I recently finished reading the book Terrible Nerd by Kevin Savetz. If you were a nerd that grew up in the 80’s with an Atari, Commodore, or TRS computer, then you will likely relate to much of the book. It is an entertaining stroll down memory lane.
In it he talks about a friend, Jason, who collected brochures, flyers, and any other media a company would send him simply by asking. This, of course, was in the 1980’s. Later in life Jason decides to create a digital archive of the material on the Internet which is here: Reader Service.
It got me thinking. I have a folder with a bunch of old brochures of computer equipment I had and/or wanted. I opened it and found several that I thought might be worthy to contribute so they are not lost to the sands of time. I browsed Reader Service to see if any already existed and they don’t. So I started scanning.

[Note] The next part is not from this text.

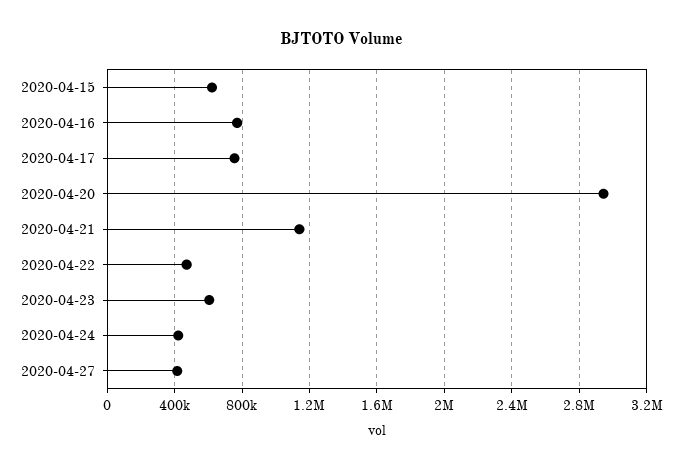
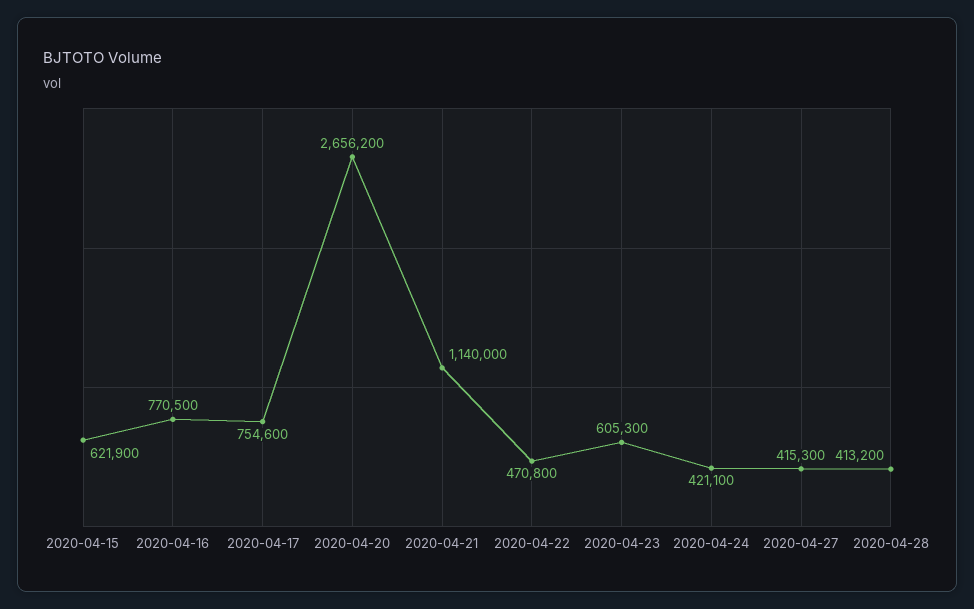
2020-04-20: 2950000 -> 2656200
2020-04-28: none -> 413200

The most interesting, for me, is the one for a small pocket computer that was way ahead of its time in 1990 – the Atari Portfolio. It was one of the first PDA’s (Personal Digital Assistant). I had one of these and used it for well over a couple of years. I had all my contacts in it, I kept notes, I managed my checkbook on it, and I wrote a few small programs for it (which have unfortunately been lost to the great bit bucket in the sky).
This little device ran a version of MS-DOS, I think version 2.10, so files were compatible with IBM PC’s. It had a built-in spreadsheet that was compatible with Lotus 1-2-3 (the spreadsheet king back then). It had a full keyboard, had 40 columns of text, 128K of memory, an expansion port for programs or data storage, printer port (via expansion unit), serial port (via expansion unit), and it ran on three AA batteries.
Sometimes I miss that little computer.
I am submitting the scans to Reader Service, however, you can see this brochure right here: Brochure-Atari-Portfolio-1990.pdf
Kevin’s book is excellent, and we’re very happy that people are usually buying it in conjunction with our book (Atari Inc. – Business Is Fun)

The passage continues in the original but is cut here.